Assigned task
Here are the records. Write out exactly the lines between the one holding "Līgo un Jāņu" and the one holding "total: 785.95 -> 860.87", inclusive.

[Image comparison data]
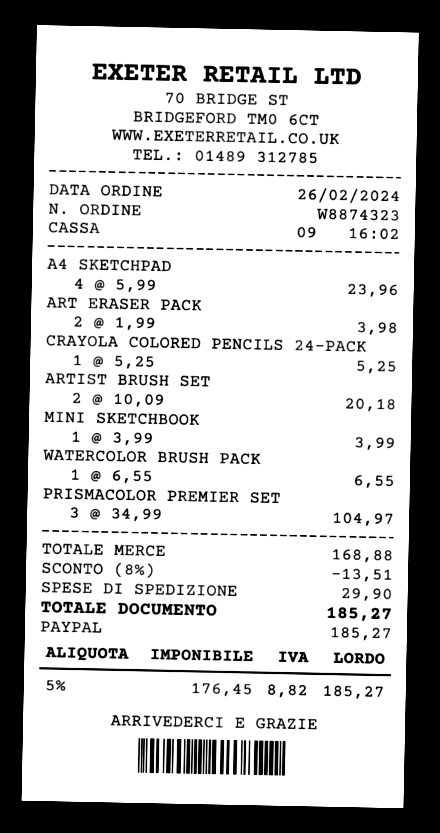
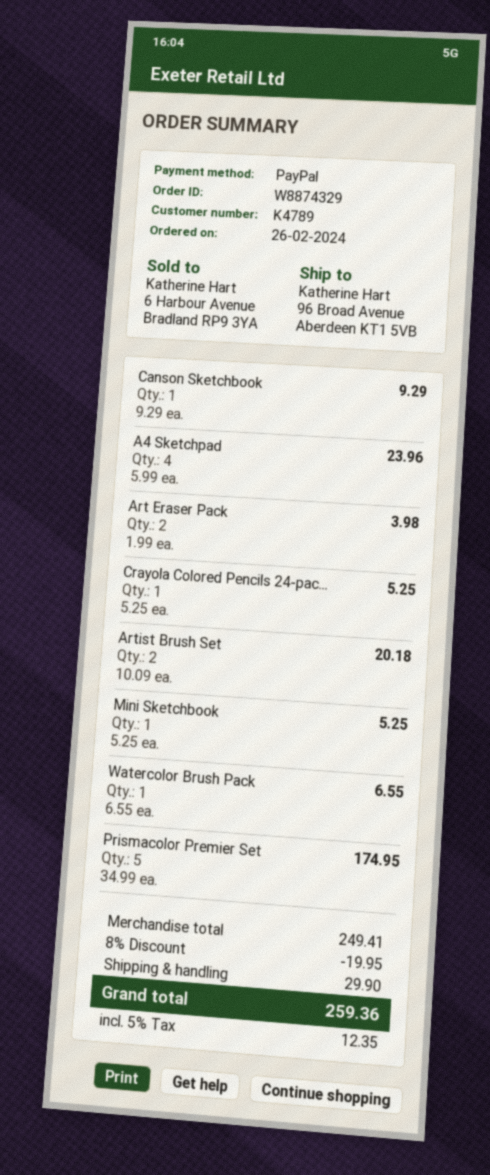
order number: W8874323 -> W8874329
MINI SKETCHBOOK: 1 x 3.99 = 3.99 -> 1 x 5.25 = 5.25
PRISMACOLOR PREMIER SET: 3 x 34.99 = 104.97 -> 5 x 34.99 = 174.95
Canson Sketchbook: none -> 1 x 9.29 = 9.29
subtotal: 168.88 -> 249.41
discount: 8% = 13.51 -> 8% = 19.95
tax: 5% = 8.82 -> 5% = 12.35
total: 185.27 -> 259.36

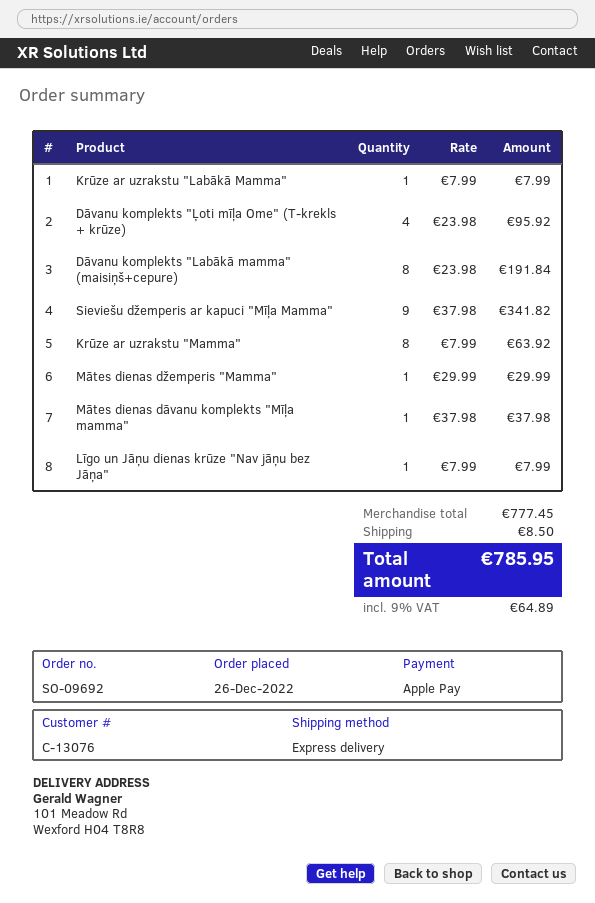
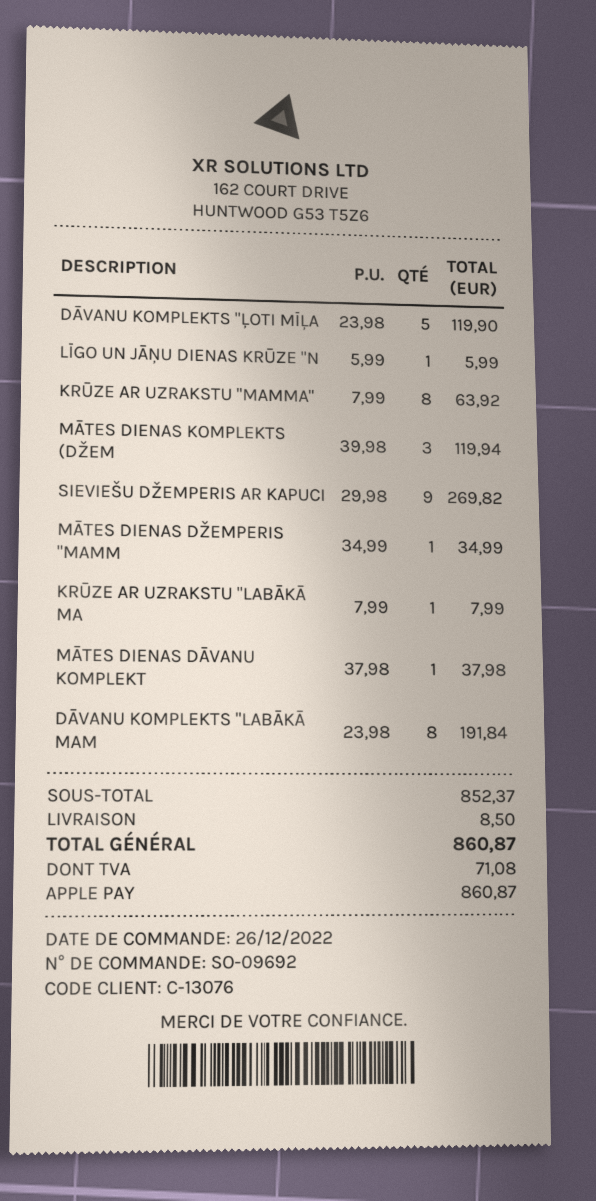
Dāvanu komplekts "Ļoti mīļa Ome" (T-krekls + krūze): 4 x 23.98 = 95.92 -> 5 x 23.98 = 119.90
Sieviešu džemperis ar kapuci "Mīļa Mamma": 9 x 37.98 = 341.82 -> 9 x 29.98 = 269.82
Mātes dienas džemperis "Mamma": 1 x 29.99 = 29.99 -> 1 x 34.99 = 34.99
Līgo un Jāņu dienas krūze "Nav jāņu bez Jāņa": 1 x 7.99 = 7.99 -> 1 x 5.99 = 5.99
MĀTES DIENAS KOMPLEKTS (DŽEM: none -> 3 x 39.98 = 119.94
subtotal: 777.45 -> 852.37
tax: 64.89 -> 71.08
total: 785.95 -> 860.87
* * *
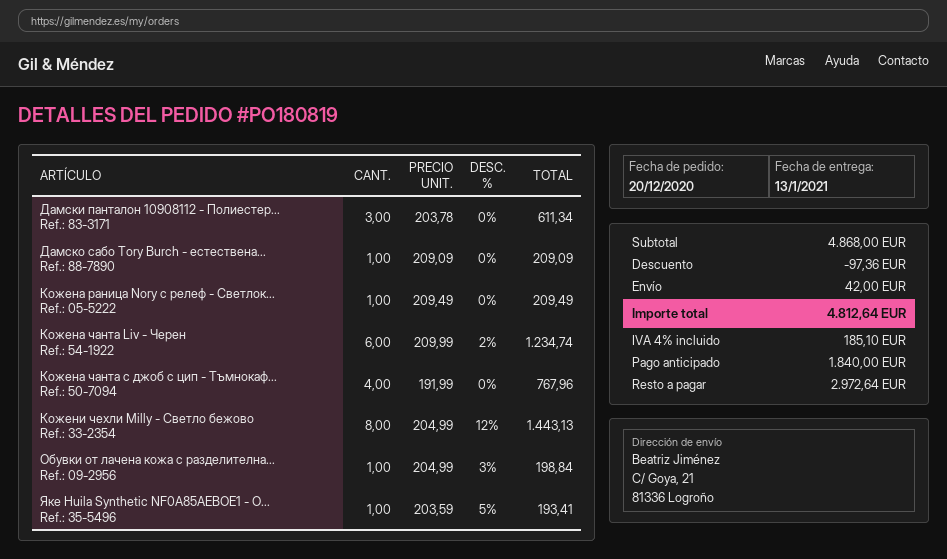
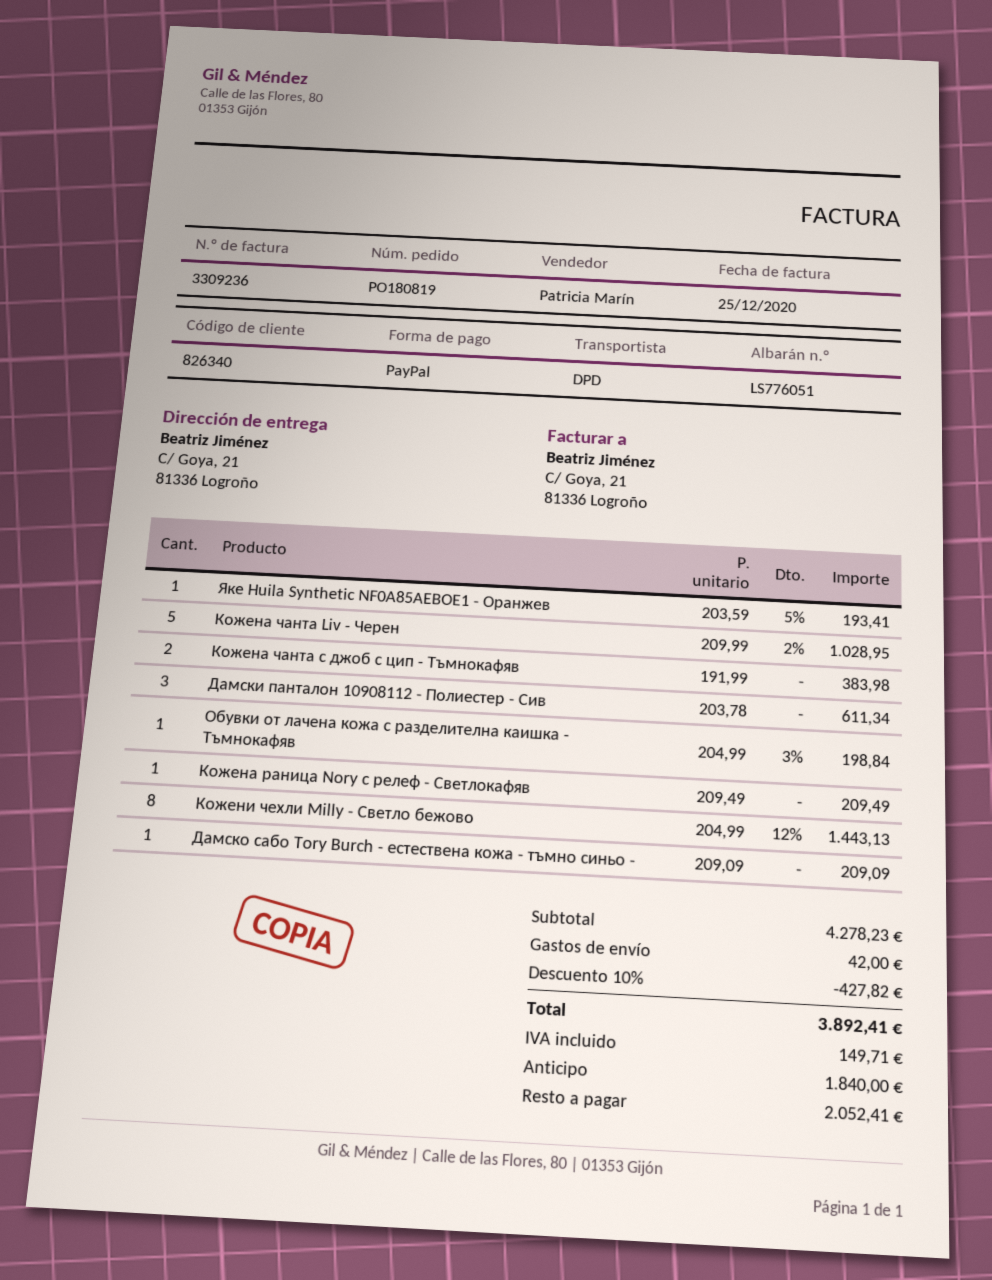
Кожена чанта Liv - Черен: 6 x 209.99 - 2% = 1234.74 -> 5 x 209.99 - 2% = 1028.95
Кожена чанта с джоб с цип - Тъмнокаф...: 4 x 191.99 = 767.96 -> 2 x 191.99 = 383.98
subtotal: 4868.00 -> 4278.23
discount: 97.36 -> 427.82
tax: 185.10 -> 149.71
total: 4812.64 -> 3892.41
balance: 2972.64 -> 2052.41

Completed task
Līgo un Jāņu dienas krūze "Nav jāņu bez Jāņa": 1 x 7.99 = 7.99 -> 1 x 5.99 = 5.99
MĀTES DIENAS KOMPLEKTS (DŽEM: none -> 3 x 39.98 = 119.94
subtotal: 777.45 -> 852.37
tax: 64.89 -> 71.08
total: 785.95 -> 860.87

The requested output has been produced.